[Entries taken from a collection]
----------

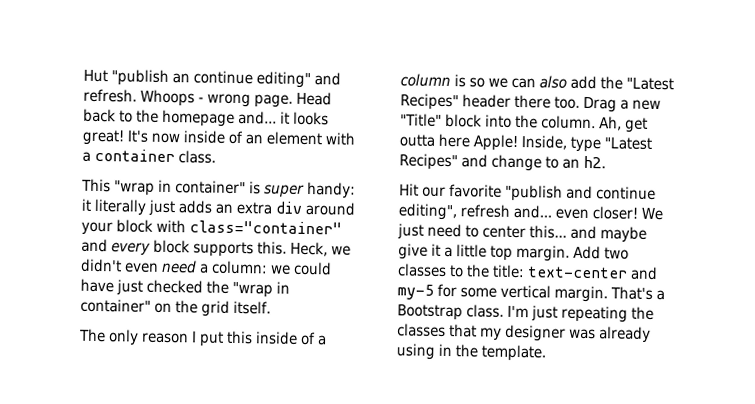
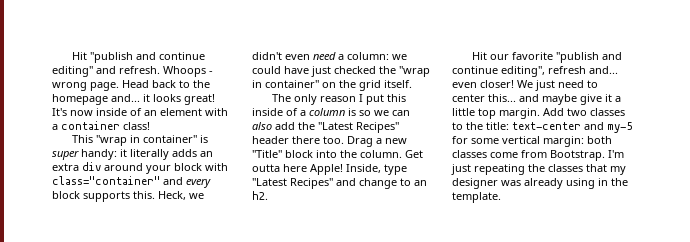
- Hut "publish an continue editing" and refresh.
+ Hit "publish and continue editing" and refresh.
- It's now inside of an element with a container class.
+ It's now inside of an element with a container class!
- This "wrap in container" is super handy: it literally just adds an extra div around your block with class="container" and every block supports this.
+ This "wrap in container" is super handy: it literally adds an extra div around your block with class="container" and every block supports this.
- Ah, get outta here Apple!
+ Get outta here Apple!
- Add two classes to the title: text-center and my-5 for some vertical margin. That's a Bootstrap class.
+ Add two classes to the title: text-center and my-5 for some vertical margin: both classes come from Bootstrap.

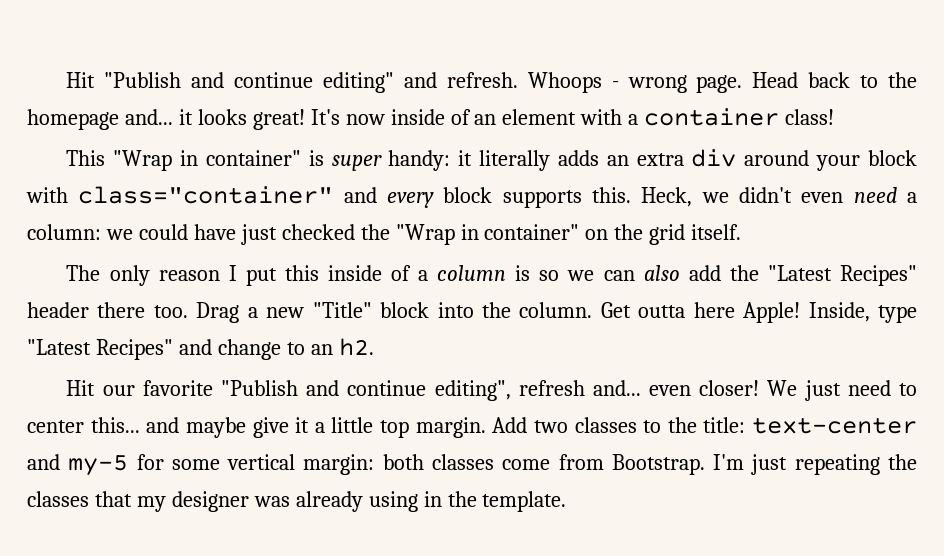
- Hit "publish and continue editing" and refresh.
+ Hit "Publish and continue editing" and refresh.
- This "wrap in container" is super handy: it literally adds an extra div around your block with class="container" and every block supports this.
+ This "Wrap in container" is super handy: it literally adds an extra div around your block with class="container" and every block supports this.
- Heck, we didn't even need a column: we could have just checked the "wrap in container" on the grid itself.
+ Heck, we didn't even need a column: we could have just checked the "Wrap in container" on the grid itself.
- Hit our favorite "publish and continue editing", refresh and... even closer!
+ Hit our favorite "Publish and continue editing", refresh and... even closer!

----------

Every line of the data above should be repeated exactly. Omit the pictures.

Reply ▸
- Hut "publish an continue editing" and refresh.
+ Hit "publish and continue editing" and refresh.
- It's now inside of an element with a container class.
+ It's now inside of an element with a container class!
- This "wrap in container" is super handy: it literally just adds an extra div around your block with class="container" and every block supports this.
+ This "wrap in container" is super handy: it literally adds an extra div around your block with class="container" and every block supports this.
- Ah, get outta here Apple!
+ Get outta here Apple!
- Add two classes to the title: text-center and my-5 for some vertical margin. That's a Bootstrap class.
+ Add two classes to the title: text-center and my-5 for some vertical margin: both classes come from Bootstrap.

- Hit "publish and continue editing" and refresh.
+ Hit "Publish and continue editing" and refresh.
- This "wrap in container" is super handy: it literally adds an extra div around your block with class="container" and every block supports this.
+ This "Wrap in container" is super handy: it literally adds an extra div around your block with class="container" and every block supports this.
- Heck, we didn't even need a column: we could have just checked the "wrap in container" on the grid itself.
+ Heck, we didn't even need a column: we could have just checked the "Wrap in container" on the grid itself.
- Hit our favorite "publish and continue editing", refresh and... even closer!
+ Hit our favorite "Publish and continue editing", refresh and... even closer!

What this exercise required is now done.